Can Flat Feet Be Fixed?
When people ask me if flat feet can be fixed, they’re usually thinking about arches—those textbook curves you see in anatomy diagrams. Genetics absolutely play a role here. Some people are born with lower arches or looser connective tissue, and that sets the baseline for how their feet look and function. But genetics aren’t the whole story.
The environment you grow up in—the surfaces you walk on, the shoes you wear, the angles your ankles are asked to handle—shapes how those genetics are expressed. Our ancestors moved across rough terrain every day, constantly challenging their feet to adapt. We, on the other hand, spend nearly all our time on flat, predictable surfaces that strip away that variability. Over time, the stabilizers weaken, the arch collapses, and the body invents compensations just to stay upright.
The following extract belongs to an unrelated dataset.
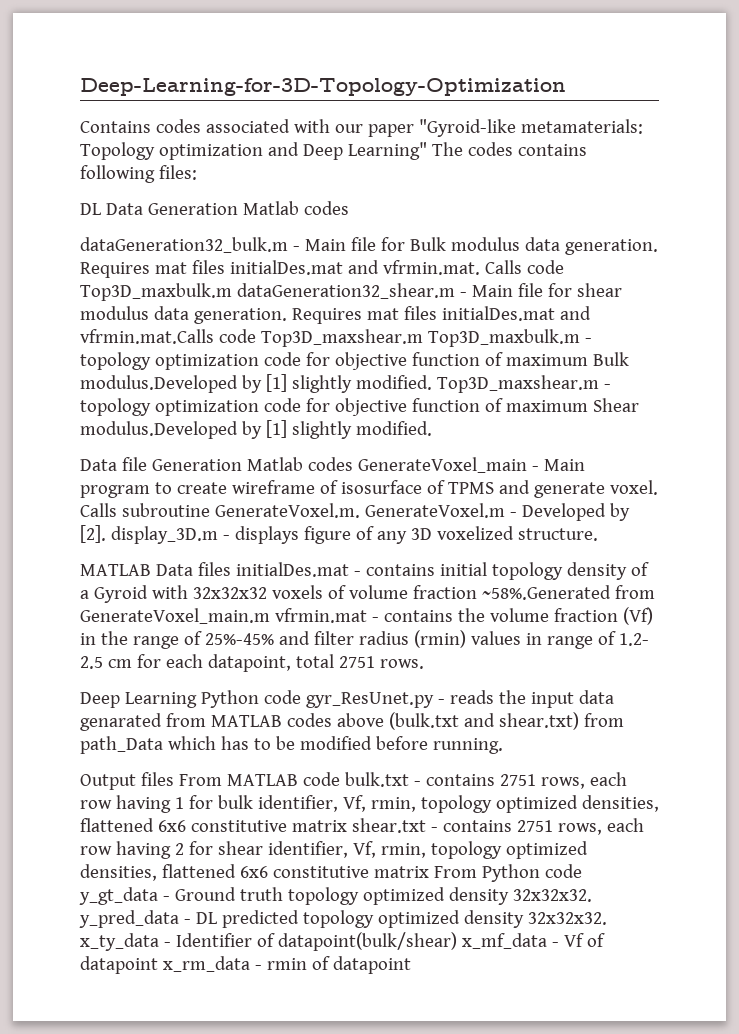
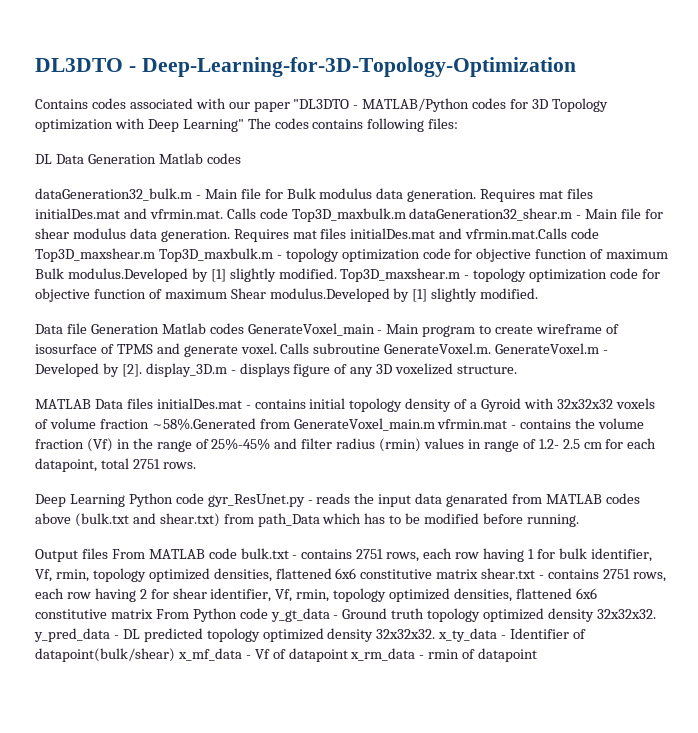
- Deep-Learning-for-3D-Topology-Optimization
+ DL3DTO - Deep-Learning-for-3D-Topology-Optimization
- Contains codes associated with our paper "Gyroid-like metamaterials: Topology optimization and Deep Learning" The codes contains following files:
+ Contains codes associated with our paper "DL3DTO - MATLAB/Python codes for 3D Topology optimization with Deep Learning" The codes contains following files:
From Rough Ground to Flat Concrete
Think about how our ancestors lived. They didn’t grow up on paved roads, basketball courts, and carpeted living rooms. Every step they took was on uneven ground—rocks, tree roots, dirt, sand, slopes. Each stride demanded adaptation. Ankles tilted inward and outward, arches compressed and rebounded, toes spread to grip. That variability was a built-in training program: constant micro-adjustments kept the arch spring alive and the whole chain—ankle, knee, hip—synced.
Fast forward to modern life. Most of us spend 99% of our time on predictable, flat surfaces. Sidewalks, hardwood floors, gym mats. That environment robs the ankle of variability. Over time, the stabilizers weaken, the arch collapses, and the body invents compensations to survive.
One of the most common compensations is “duck feet”—where the toes splay outward, the knees drift in, and the hips twist off-line. It’s not random. It’s the body’s way of finding stability after the base coil has unraveled.
Duck Feet vs. Arch Collapse
Here’s the good news: duck feet are often easier to fix than full-blown arch collapse. Why? Because duck feet are usually a coordination issue. The body has learned to rotate outward as a habit, and with conscious retraining—restoring inward spiraling strength and foot awareness—that pattern can often be reprogrammed fairly quickly.
Arch collapse, by contrast, runs deeper. Genetics do play a role here—some people are born with flatter arches or connective tissue that’s naturally looser. But environment matters just as much. Years spent on flat surfaces, in cushioned shoes, or locked into the same patterns can compound that genetic baseline and weaken the foot’s spring. Rebuilding the arch in this case means more than correcting coordination; it requires reconditioning the tissues and teaching the whole chain above the foot to move differently. It’s harder, but with consistent work, you can make real progress.
Why Angles Are Everything
If you want to restore function in flat feet, you have to reintroduce what modern surfaces took away: angle variability. This is where slant boards, wedges, and other tools become invaluable.
When you stand, squat, or shift on a slant board, you’re forcing the ankle and arch to engage from new directions—just like walking across rough ground. That variability wakes up dormant stabilizers and teaches your foot to hold its tripod (heel, base of the big toe, base of the little toe) under stress. It also sends signals up the chain, reminding the knees and hips how to spiral and coil in sync.
Think of it like this: if you only ever bench pressed in one groove, you’d get strong there but fragile everywhere else. The foot is the same. To truly “fix” flat feet, you need to challenge the arch and ankle across many planes, so they become resilient again.
The Bigger Picture
The goal isn’t to sculpt a perfect arch that looks good on paper. The goal is function: feet that can handle the load of walking, running, and jumping without leaking energy up the chain. When the feet regain their variability, you’ll notice more than just stronger arches. Your knees track straighter. Your hips open. Your spine decompresses. Movement feels lighter.
Flat feet aren’t a life sentence. They’re a signal. A reminder that the foundation has been undertrained. By reclaiming variability—by hitting those ankles at different angles, by rebuilding the tripod—you reawaken a system that was always designed for rough ground.
And when you do, you don’t just stand taller. You move like you were meant to—sprung, coiled, and ready for whatever terrain life throws your way.
A Glimpse Into Our Approach
What I share publicly here is just the surface of our approach. The reality is that restoring healthy movement patterns is far more involved than a few drills or a single explanation. Every body comes with its own history—old injuries, daily habits, compensations—that shape how the feet, ankles, and the rest of the chain respond. Our approach is about uncovering those layers and guiding people through a structured process that goes well beyond what you might see in a post or video. If you’re interested in experiencing the full depth of that process and how it can help you make lasting progress, reach out—I’d be glad to walk you through how I work.
The Long Game
It is also important to recognize that changing these patterns in any meaningful way doesn’t happen overnight. Building resilient arches and retraining movement takes months and years of consistent practice and lifestyle adjustments. The good news is, you’ll usually begin to feel and notice new connections within the first few months—how you stand, how you distribute pressure, how your body organizes itself differently. But true transformation is a discipline, a lifelong marathon, not a three-week sprint.